» Task description:
When checking the entries below, count every line with the word "plugin", then give only that number.

» Data section:
****************************************
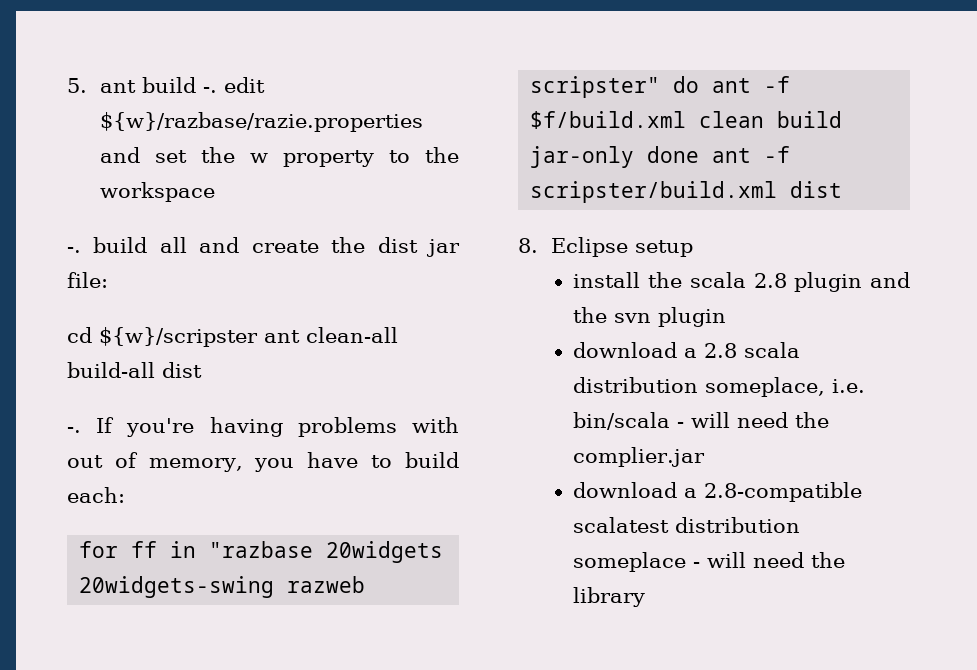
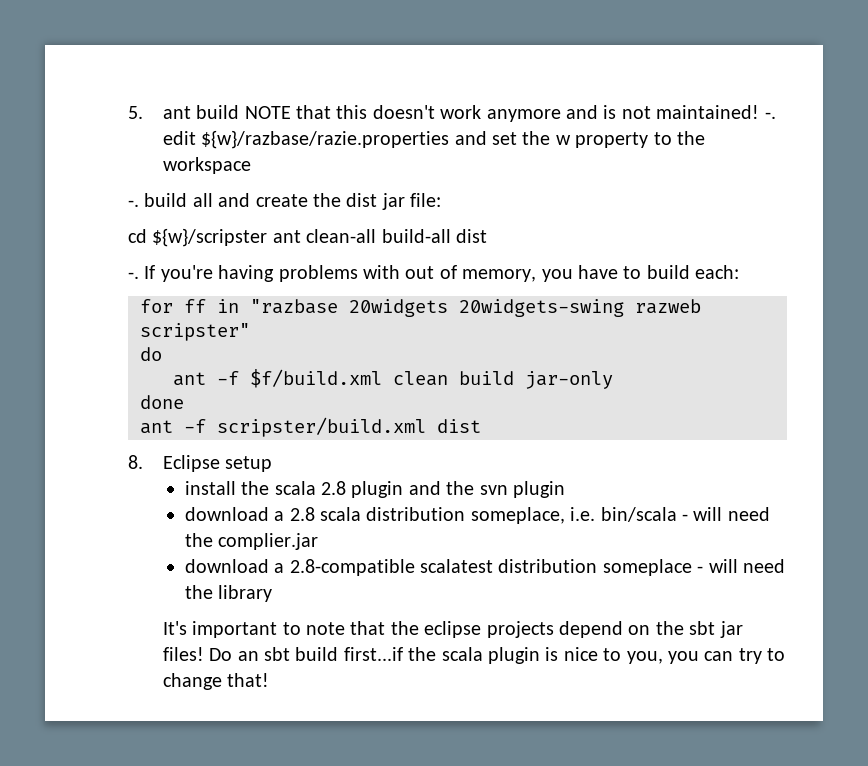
(196, 85) none -> [244,105,760,122] NOTE that this doesn't work anymore and is not maintained!
(661, 87) none -> (250, 332) //
(700, 84) none -> (162, 354) //
(635, 157) none -> (613, 380) //
(700, 154) none -> (184, 402) //
(646, 597) none -> [162,621,743,638] [162,647,786,664] [162,673,270,690] // It's important to note that the eclipse projects depend on the sbt jar files! Do an sbt build first...if the scala plugin is nice to you, you can try to change that!

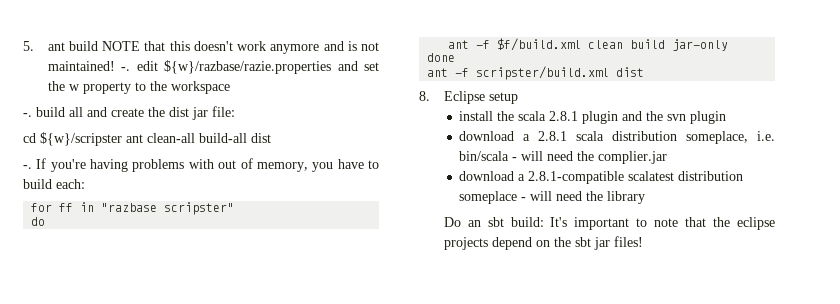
[349,299,701,317] 20widgets 20widgets-swing razweb -> (158, 207) none
[321,481,347,495] 2.8 -> [549,111,579,121] 2.8.1
[289,507,315,521] 2.8 -> [538,131,568,141] 2.8.1
[289,559,415,576] 2.8-compatible -> [528,171,625,184] 2.8.1-compatible
(273, 593) none -> [443,217,544,227] Do an sbt build:
[209,647,786,664] [162,673,270,690] Do an sbt build first...if the scala plugin is nice to you, you can try to change that! -> (643, 241) none

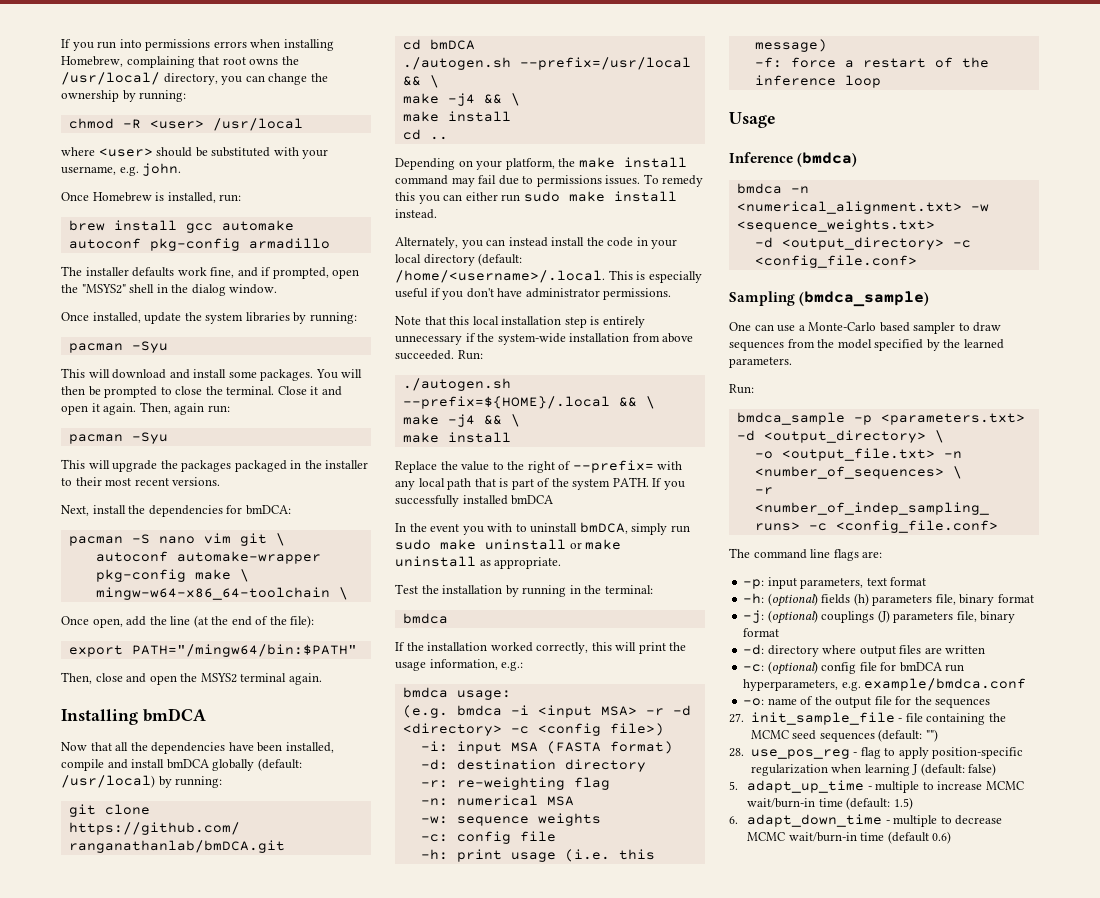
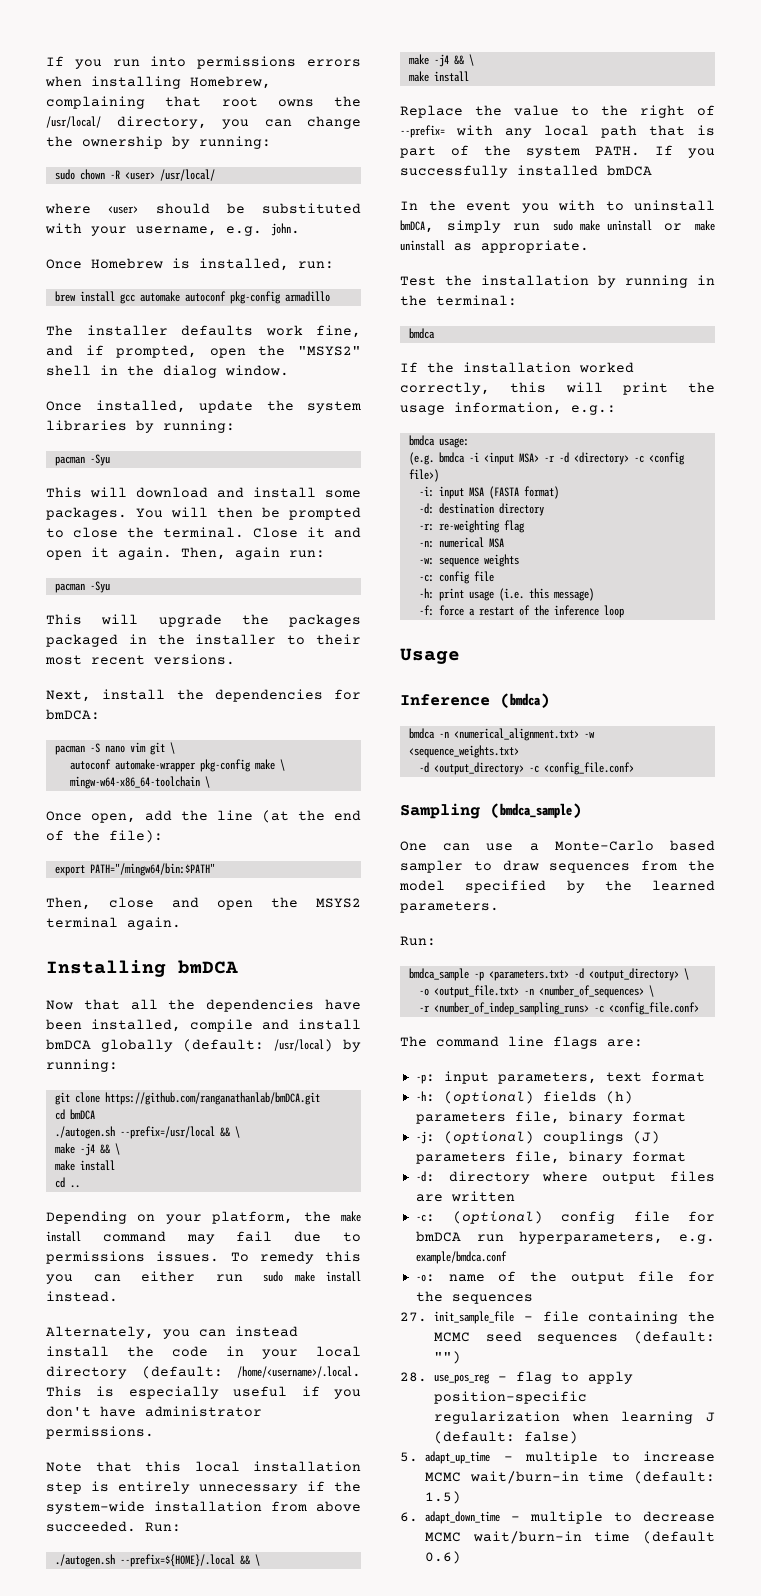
[68,118,114,129] chmod -> [54,169,105,180] sudo chown
[212,118,303,131] /usr/local -> [159,169,215,181] /usr/local/

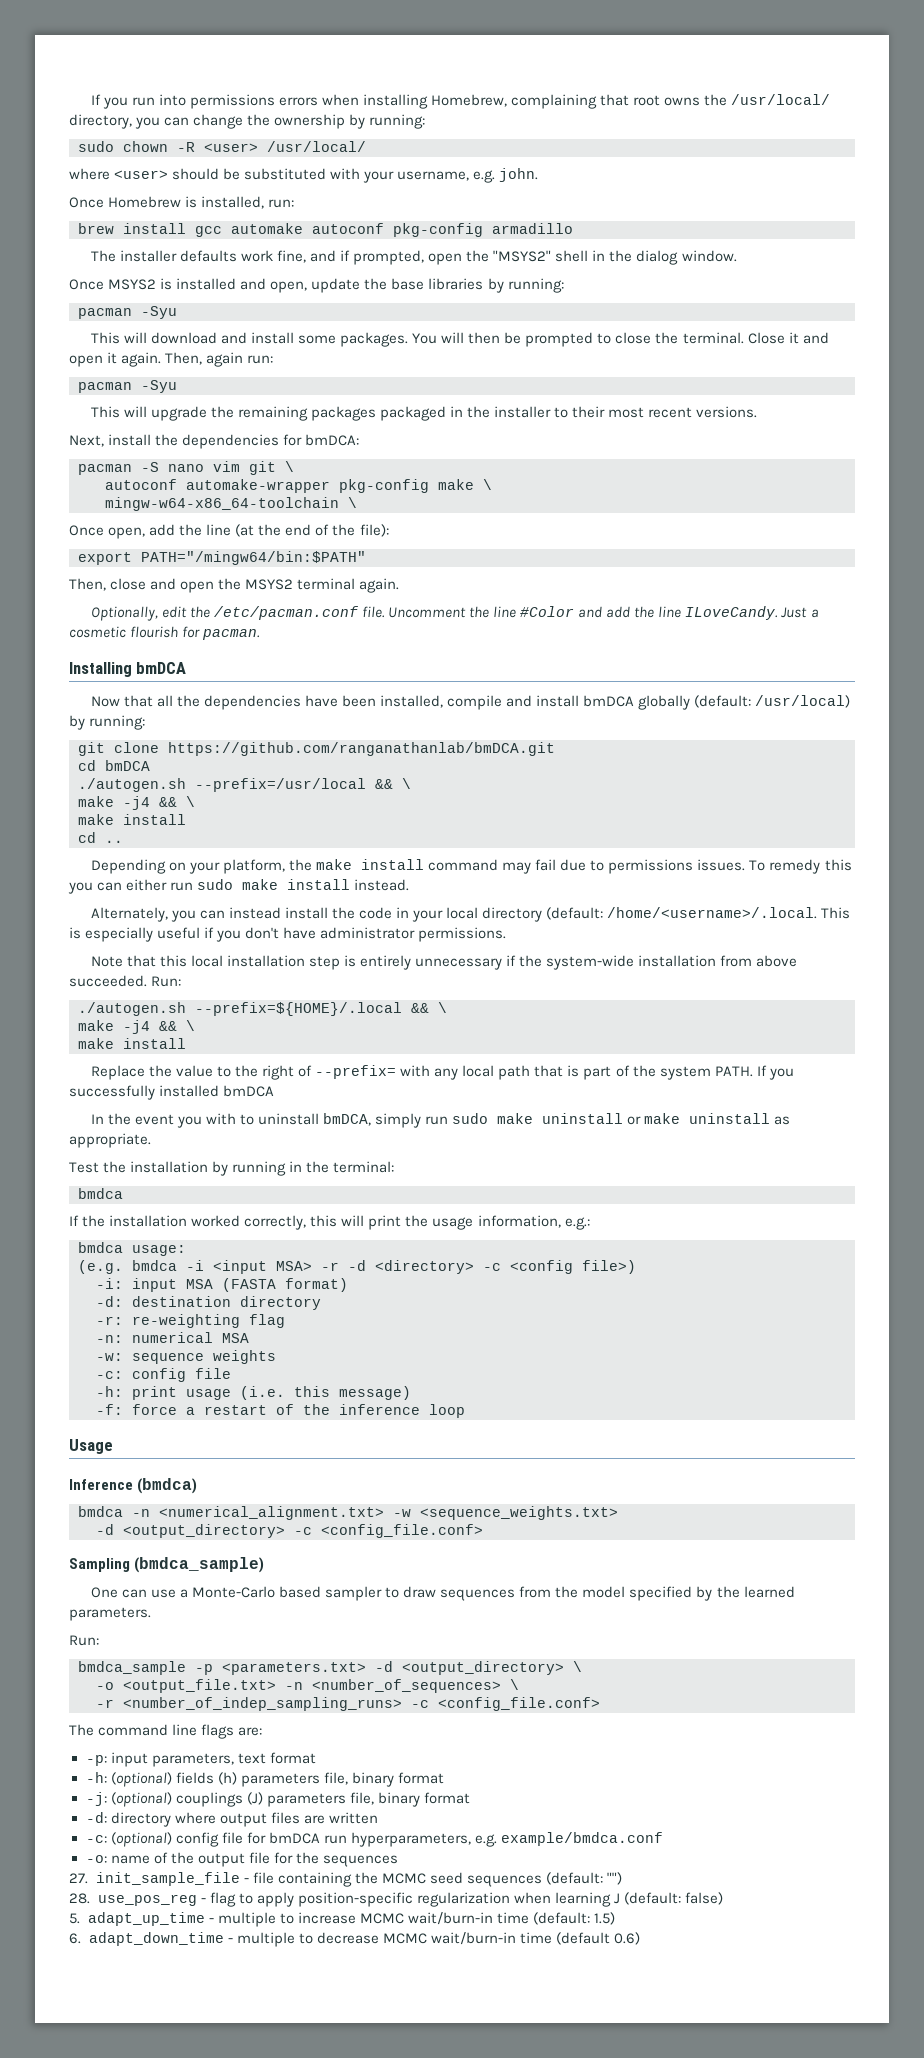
[95,400,186,413] installed, -> [108,278,308,293] MSYS2 is installed and open,
[307,401,361,413] system -> [391,278,425,290] base
(269, 619) none -> [237,406,308,421] remaining
(181, 923) none -> [90,606,819,621] [69,626,261,640] // Optionally, edit the /etc/pacman.conf file. Uncomment the line #Color and add the line ILoveCandy. Just a cosmetic flourish for pacman.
****************************************
» Reply to the task:
2